News about feeding people during Coronavirus pandemic


Here is the latest information about addressing hunger during the coronavirus crisis. Grant resources are listed at the end of this post.

SNAP recipients can now shop online

The USDA recently granted permission to New Jersey and other states to allow SNAP recipients to shop online.

SNAP recipients can now use their benefits card to shop Amazon, Walmart, ShopRite and The Fresh Grocer.

This is especially important during the COVID pandemic, allowing SNAP recipients to skip potentially harmful visits to the grocery store.

But it’s also critical during “normal” times.

Many recipients must rely on public transportation to get to the grocery store, making shopping difficult. Others have no good grocery store options nearby. And still others, especially seniors, simply lack the ability to go to the store.

Learn more at

Summer Meals Waivers Extended

To help communities feed children this summer, the U.S. Department of Agriculture (USDA) has extended three key waivers through August 31, 2020. The waivers originally expired on June 30, 2020.

This includes:

Non-Congregate Feeding, which allows meals to be served outside of group settings. Meals can be distributed at a site where families pick up the meals, as well as be delivered to children’s homes.

Meal Service Times, which provides flexibility to the meal service time requirements by allowing service outside of the standard meal times.

Parents and Guardians to Pick Up Meals for Children, which allows a parent or guardian to pick up meals to take home to children.
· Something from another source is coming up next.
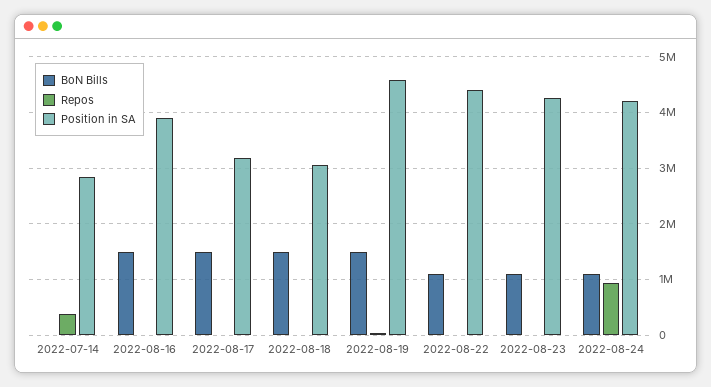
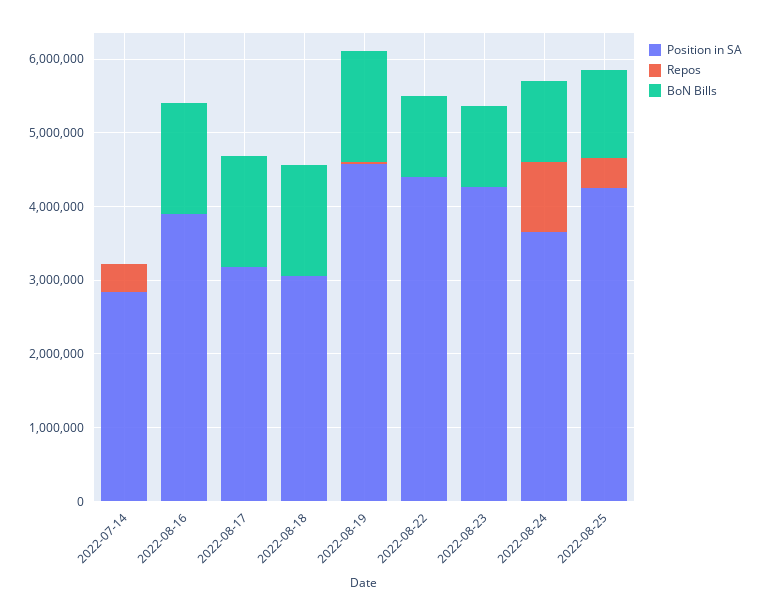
Position in SA, 2022-08-24: 4200000 -> 3600000
Position in SA, 2022-08-25: none -> 4200000
Repos, 2022-08-25: none -> 400000
BoN Bills, 2022-08-25: none -> 1200000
USDA also extended the Meal Pattern Flexibility’’ waiver from May 31 to June 30. This provides flexibility in meeting federal nutrition requirements. USDA will continue to evaluate its need as the situation evolves.
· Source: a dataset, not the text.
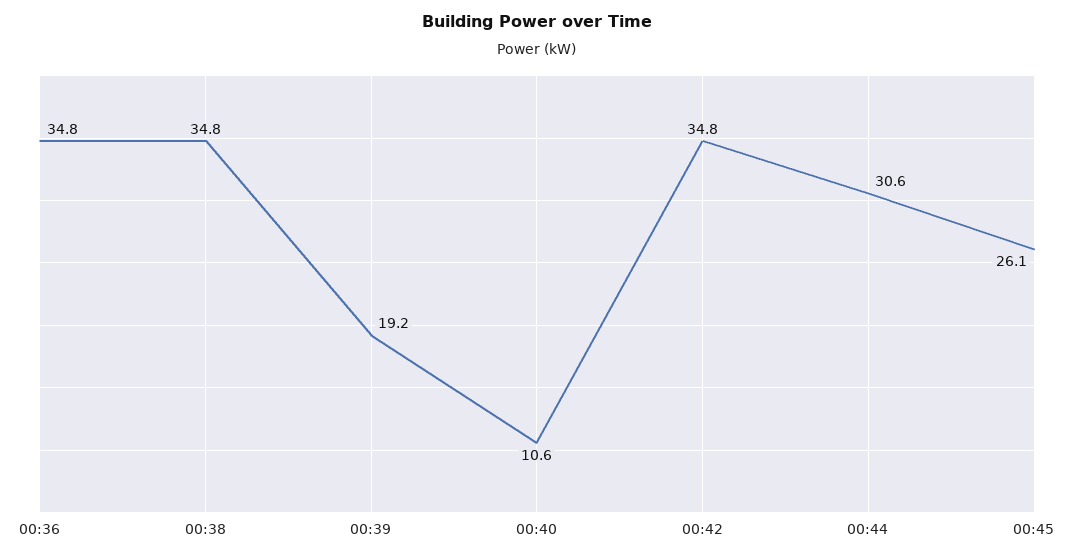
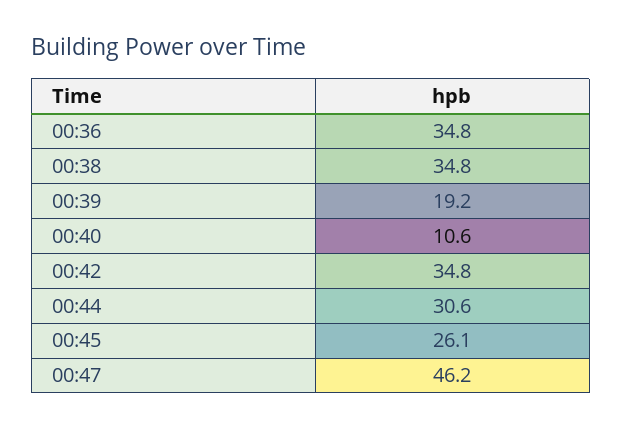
00:47: none -> 46.2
Area eligibility waivers allows school districts and community organizations with fewer than half of students eligible for free or reduced-price school meals to serve all children for free, provided they were operating food service during the emergency closings. 

The nationwide and state waivers have been critical in supporting the families that rely on free and reduced-price school meals during the school year.
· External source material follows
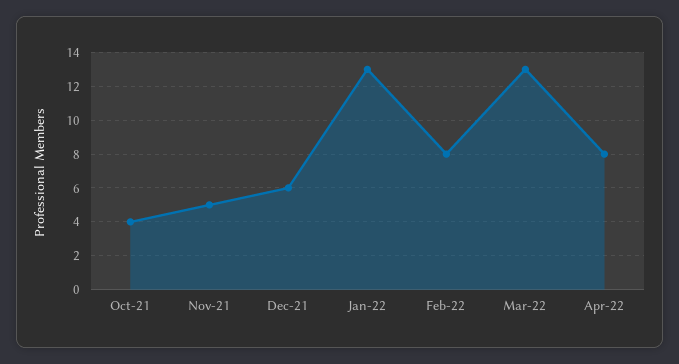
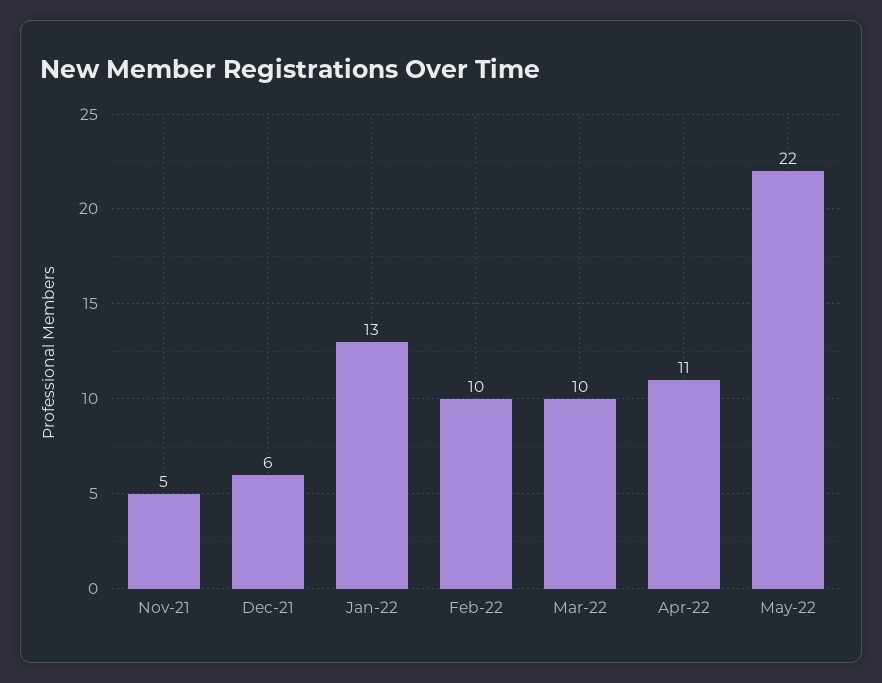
Oct-21: 4 -> none
Feb-22: 8 -> 10
Mar-22: 13 -> 10
Apr-22: 8 -> 11
May-22: none -> 22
View Food Research & Action Center’s list of all national waivers, with dates.

Pandemic EBT Approved

New Jersey received federal approval to provide SNAP (food stamps) benefits to children who qualify for free or reduced-price school meals. For families already receiving SNAP, additional benefits will be added to their card. For families not receiving SNAP, a card will be mailed to their home.

Each student who currently qualifies for subsidized meals will get an extra $416.10, according to published reports. No application is necessary. Nearly 600,000 New Jersey students qualify for this benefit. The state expects to deliver these benefits by June, state officials have said. 

Learn more about P-EBT in NJ.

View Food Research & Action Center’s P-EBT Resource.

Emergency SNAP Benefits Extended

USDA has granted blanket approval for Supplemental Nutrition Assistance Program (SNAP, aka food stamps) emergency allotments. This provides the maximum benefits to recipients who do not currently receive the maximum amount based on household size.

Normally, other factors are considered when determining the amount of benefits. Under the Families First Coronavirus Response Act, these recipients will automatically receive the maximum amount, regardless of assets or other income factors.

The first two emergency allotments were provided in March and April. Under this latest order, those additional benefits will be extended as long as one or more of the following conditions are met:

  • Residents of the state are confirmed to have contracted Covid-19.
  • Some or all areas of the state are containment or quarantine zones.
  • Businesses have closed or significantly reduced their hours.
  • The state’s residents have experienced economic impacts due to job suspensions or losses.
  • The state’s residents have been directed to practice social distancing.
  • The state’s emergency or disaster declaration remains active.
  • The Federal Public Health Emergency Declaration remains active. 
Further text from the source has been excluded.